Ziani era un uomo ricchissimo, diplomatico ed eminente che diede un nuovo corso alla Repubblica. Nel 1172 appoggiò il Barbarossa nell’assedio di Ancona, senza ripudiare le precedenti politiche, ma Ancona era la testa di ponte dei bizantini, sempre istigata dai Pisani, e soprattutto per ristabilire un equilibrio: Barbarossa non doveva vincere troppo e non doveva vincere solo. L’atteggiamento di bilanciamento del doge rese Venezia accetta da ambo le parti al punto che fu scelta come luogo per la riappacificazione fra l’imperatore germanico e Papa Alessandro III che vide nel 1177 la fine del conflitto, mentre Venezia recuperò i patti iniziali e una garanzia per l’incolumità dei suoi cittadini e dei loro beni in tutto il territorio imperiale, ma soprattutto vide un notevole accrescimento del suo prestigio. Sebastiano Ziani abdicò nel 1178, poco prima di morire. Sotto di lui piazza San Marco fu estesa alle attuali dimensioni e furono innalzate sul molo della Piazzetta le colonne di Marco e Teodiato. Fu anche decisa una nuova procedura per l’elezione del doge: quattro personaggi onesti e timorati di Dio avrebbero investito quaranta elettori per la designazione del doge. L’elezione sarebbe stata poi presentata all’assemblea per la ratifica. Un tentativo di sottrarre l’elezione ai gruppi familiari, ma certamente non a pressioni politiche ed economiche. Fu eletto Orio Mastropietro, ricchissimo come il predecessore.

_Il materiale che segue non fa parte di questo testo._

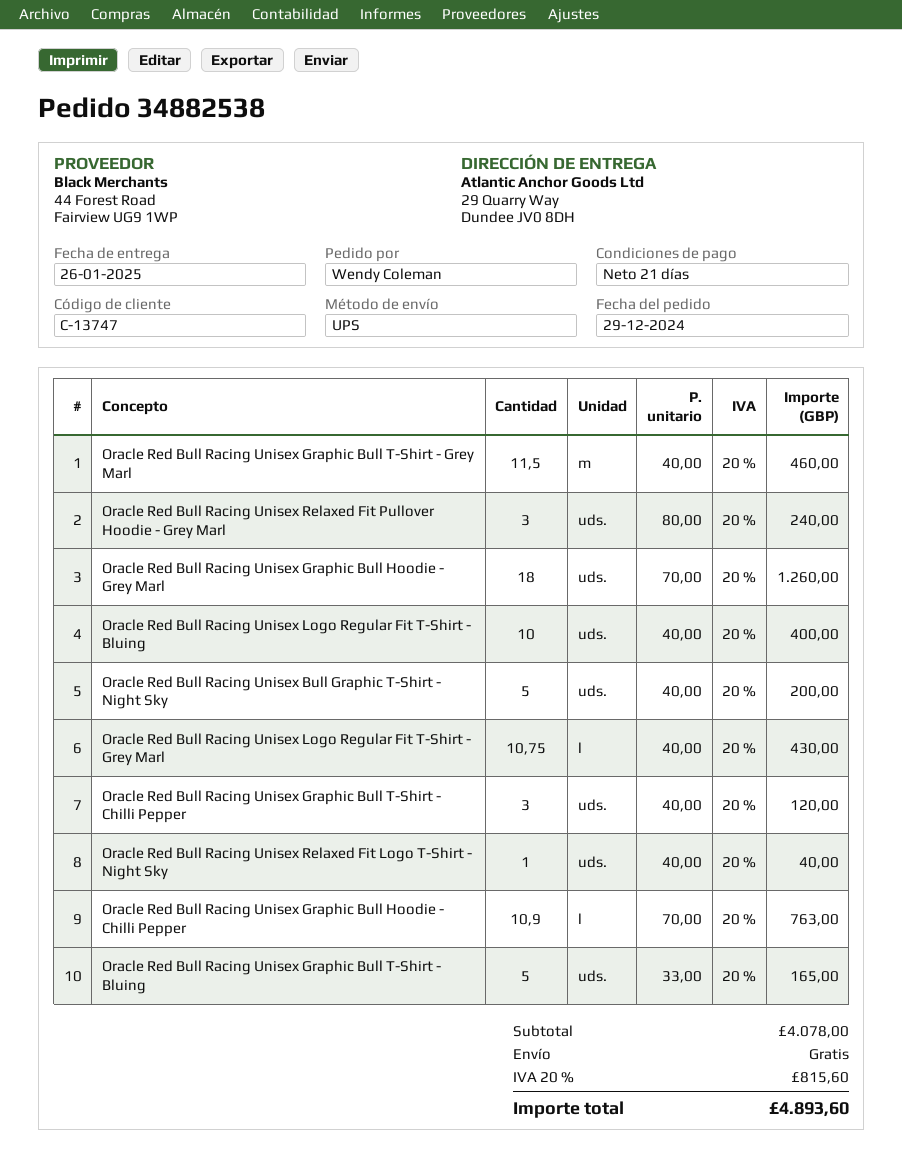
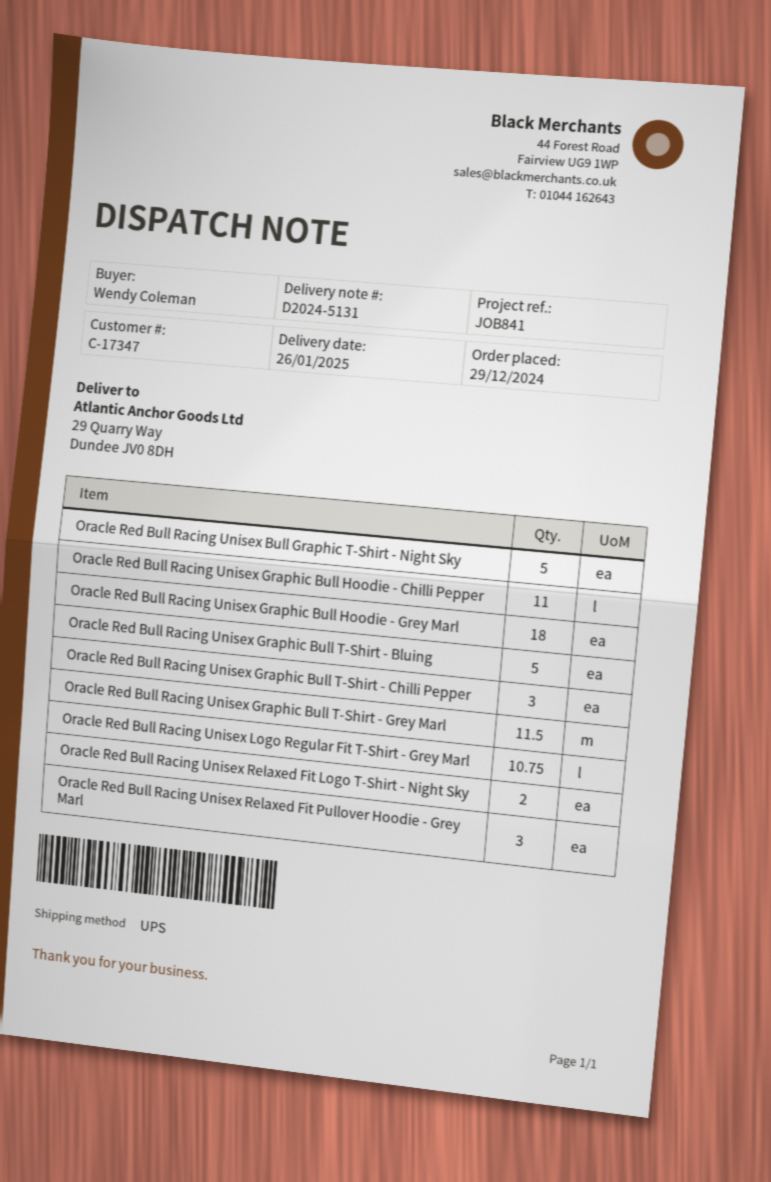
customer number: C-13747 -> C-17347
Oracle Red Bull Racing Unisex Logo Regular Fit T-Shirt - Bluing: 10 -> none
Oracle Red Bull Racing Unisex Relaxed Fit Logo T-Shirt - Night Sky: 1 -> 2
Oracle Red Bull Racing Unisex Graphic Bull Hoodie - Chilli Pepper: 10.9 -> 11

Intanto a Costantinopoli dopo la morte di Manuele nel 1180, la successione toccò al figlioletto undicenne Alessio II che dopo tre anni fu detronizzato assieme alla reggente madre per troppa parzialità verso i latini, portando al trono Andronico Cormeno che fece sopprimere il piccolo imperatore e la madre, aizzando il malumore nei confronti dei latini. Le colonie pisane e genovesi furono distrutte, i fondaci bruciati, le chiese cattoliche devastate e i coloni (si parla da 60 a 80mila) uccisi. Genova e Pisa sperimentarono, come Venezia, ma con più violenza, la xenofobia bizantina. Guglielmo di Sicilia approfittò dell’occasione per attaccare, prese Durazzo e Salonicco e minacciò Costantinopoli. Questo bastò perché Andronico fosse cacciato e sostituito con Isacco Angelo, ritrovando quel po’ di energia da scacciare il re siciliano. Venezia stette a guardare, ma con la diplomazia in pieno fermento, tanto che appena salito al trono Isacco Angelo, si presentarono gli ambasciatori veneziani, che ottennero nel 1187, a discapito dei genovesi, un nuovo accordo commerciale che prevedeva anche la restituzione di tutti i beni confiscati in cambio della fornitura di 40/100 galere armate e comandate da ufficiali veneziani.